The full listing, written out exactly and without images, is the expected result.

------------------------------------------------------------------------

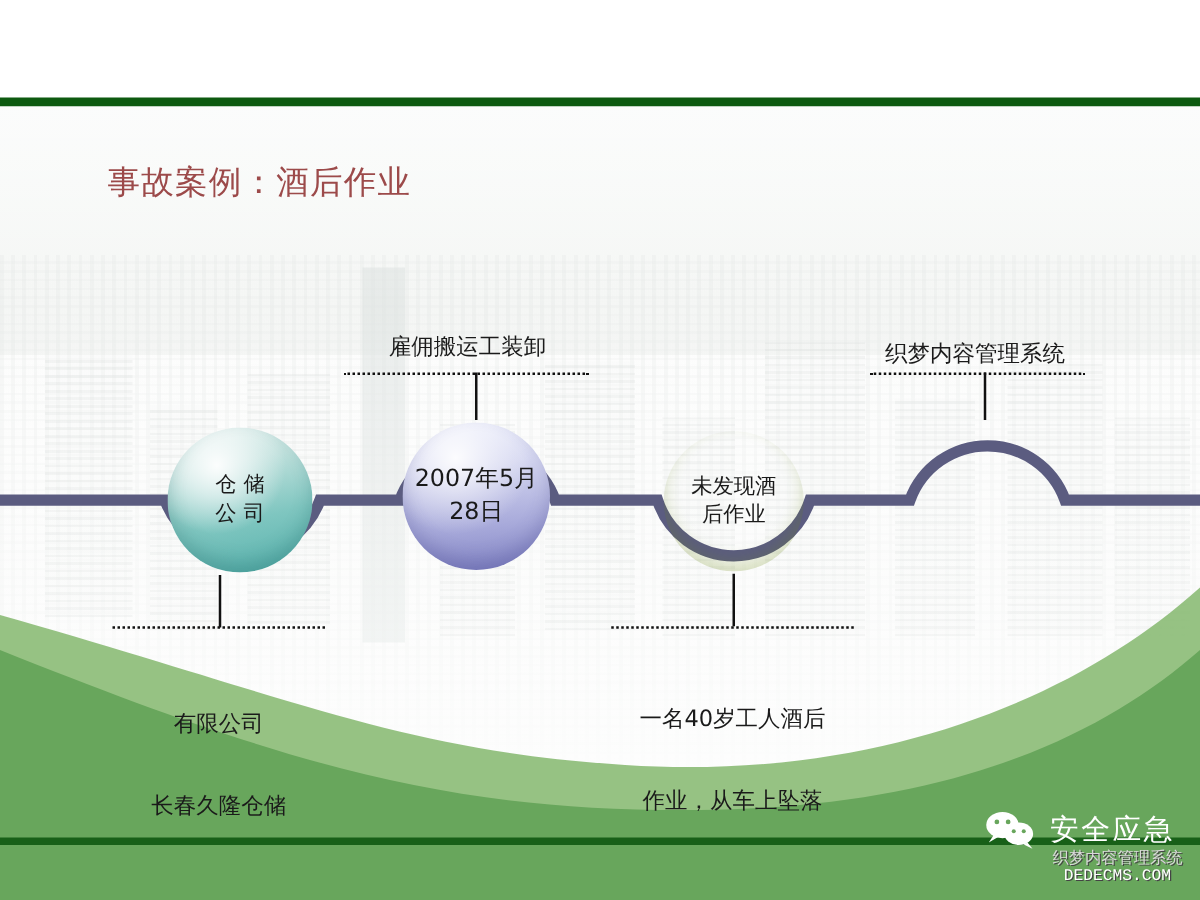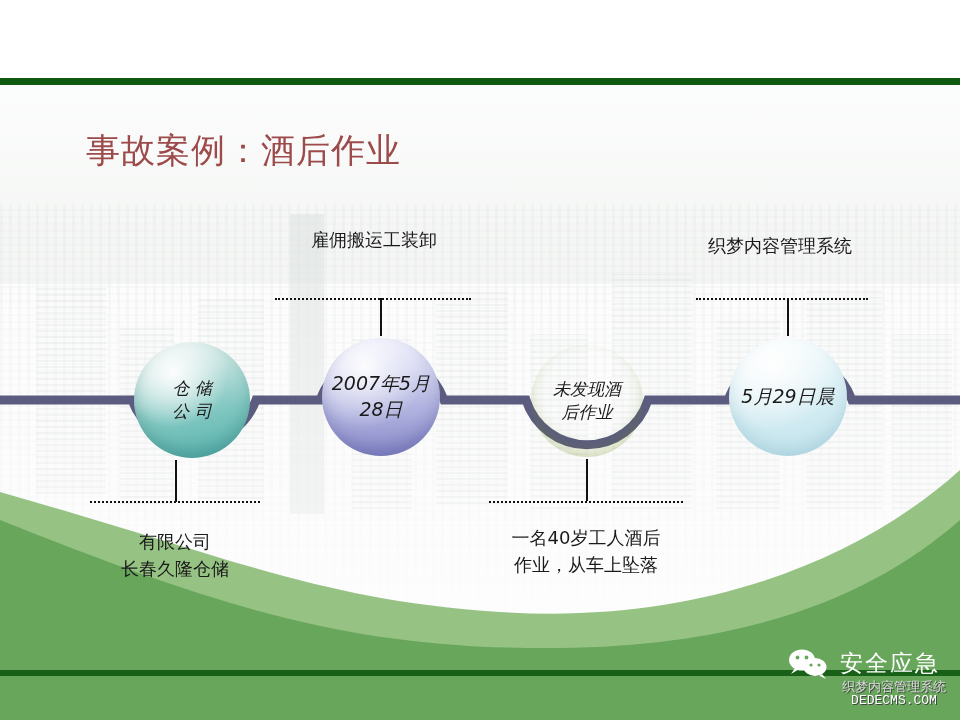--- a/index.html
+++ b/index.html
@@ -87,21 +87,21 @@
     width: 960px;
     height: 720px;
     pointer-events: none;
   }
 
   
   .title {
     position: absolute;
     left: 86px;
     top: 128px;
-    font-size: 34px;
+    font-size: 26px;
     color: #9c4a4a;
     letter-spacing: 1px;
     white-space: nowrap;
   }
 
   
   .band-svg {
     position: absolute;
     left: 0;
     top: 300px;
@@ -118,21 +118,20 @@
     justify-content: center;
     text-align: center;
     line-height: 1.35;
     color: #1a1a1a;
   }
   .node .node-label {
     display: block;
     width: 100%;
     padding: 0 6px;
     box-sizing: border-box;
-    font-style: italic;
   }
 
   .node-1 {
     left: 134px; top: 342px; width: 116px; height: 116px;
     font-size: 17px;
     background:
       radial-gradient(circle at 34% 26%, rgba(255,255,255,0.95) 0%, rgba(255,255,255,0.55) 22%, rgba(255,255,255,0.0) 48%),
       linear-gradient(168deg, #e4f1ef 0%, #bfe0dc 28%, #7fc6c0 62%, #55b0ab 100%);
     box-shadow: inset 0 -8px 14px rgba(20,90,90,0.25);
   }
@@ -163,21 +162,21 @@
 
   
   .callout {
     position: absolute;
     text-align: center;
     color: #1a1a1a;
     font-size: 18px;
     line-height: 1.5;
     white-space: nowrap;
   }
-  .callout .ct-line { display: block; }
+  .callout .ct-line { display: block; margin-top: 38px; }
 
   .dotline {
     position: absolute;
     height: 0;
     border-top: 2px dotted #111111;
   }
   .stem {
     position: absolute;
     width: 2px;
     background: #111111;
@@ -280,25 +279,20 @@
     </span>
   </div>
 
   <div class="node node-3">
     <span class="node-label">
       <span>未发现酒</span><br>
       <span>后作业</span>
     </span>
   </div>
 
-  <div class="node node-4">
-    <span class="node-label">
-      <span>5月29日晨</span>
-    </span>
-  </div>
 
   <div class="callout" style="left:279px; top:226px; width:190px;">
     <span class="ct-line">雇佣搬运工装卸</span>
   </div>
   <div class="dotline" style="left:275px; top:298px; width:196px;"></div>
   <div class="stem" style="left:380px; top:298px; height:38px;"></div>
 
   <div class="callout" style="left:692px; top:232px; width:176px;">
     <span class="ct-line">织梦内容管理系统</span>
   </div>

------------------------------------------------------------------------

EXPECTED OUTPUT
--- a/index.html
+++ b/index.html
@@ -87,21 +87,21 @@
     width: 960px;
     height: 720px;
     pointer-events: none;
   }
 
   
   .title {
     position: absolute;
     left: 86px;
     top: 128px;
-    font-size: 34px;
+    font-size: 26px;
     color: #9c4a4a;
     letter-spacing: 1px;
     white-space: nowrap;
   }
 
   
   .band-svg {
     position: absolute;
     left: 0;
     top: 300px;
@@ -118,21 +118,20 @@
     justify-content: center;
     text-align: center;
     line-height: 1.35;
     color: #1a1a1a;
   }
   .node .node-label {
     display: block;
     width: 100%;
     padding: 0 6px;
     box-sizing: border-box;
-    font-style: italic;
   }
 
   .node-1 {
     left: 134px; top: 342px; width: 116px; height: 116px;
     font-size: 17px;
     background:
       radial-gradient(circle at 34% 26%, rgba(255,255,255,0.95) 0%, rgba(255,255,255,0.55) 22%, rgba(255,255,255,0.0) 48%),
       linear-gradient(168deg, #e4f1ef 0%, #bfe0dc 28%, #7fc6c0 62%, #55b0ab 100%);
     box-shadow: inset 0 -8px 14px rgba(20,90,90,0.25);
   }
@@ -163,21 +162,21 @@
 
   
   .callout {
     position: absolute;
     text-align: center;
     color: #1a1a1a;
     font-size: 18px;
     line-height: 1.5;
     white-space: nowrap;
   }
-  .callout .ct-line { display: block; }
+  .callout .ct-line { display: block; margin-top: 38px; }
 
   .dotline {
     position: absolute;
     height: 0;
     border-top: 2px dotted #111111;
   }
   .stem {
     position: absolute;
     width: 2px;
     background: #111111;
@@ -280,25 +279,20 @@
     </span>
   </div>
 
   <div class="node node-3">
     <span class="node-label">
       <span>未发现酒</span><br>
       <span>后作业</span>
     </span>
   </div>
 
-  <div class="node node-4">
-    <span class="node-label">
-      <span>5月29日晨</span>
-    </span>
-  </div>
 
   <div class="callout" style="left:279px; top:226px; width:190px;">
     <span class="ct-line">雇佣搬运工装卸</span>
   </div>
   <div class="dotline" style="left:275px; top:298px; width:196px;"></div>
   <div class="stem" style="left:380px; top:298px; height:38px;"></div>
 
   <div class="callout" style="left:692px; top:232px; width:176px;">
     <span class="ct-line">织梦内容管理系统</span>
   </div>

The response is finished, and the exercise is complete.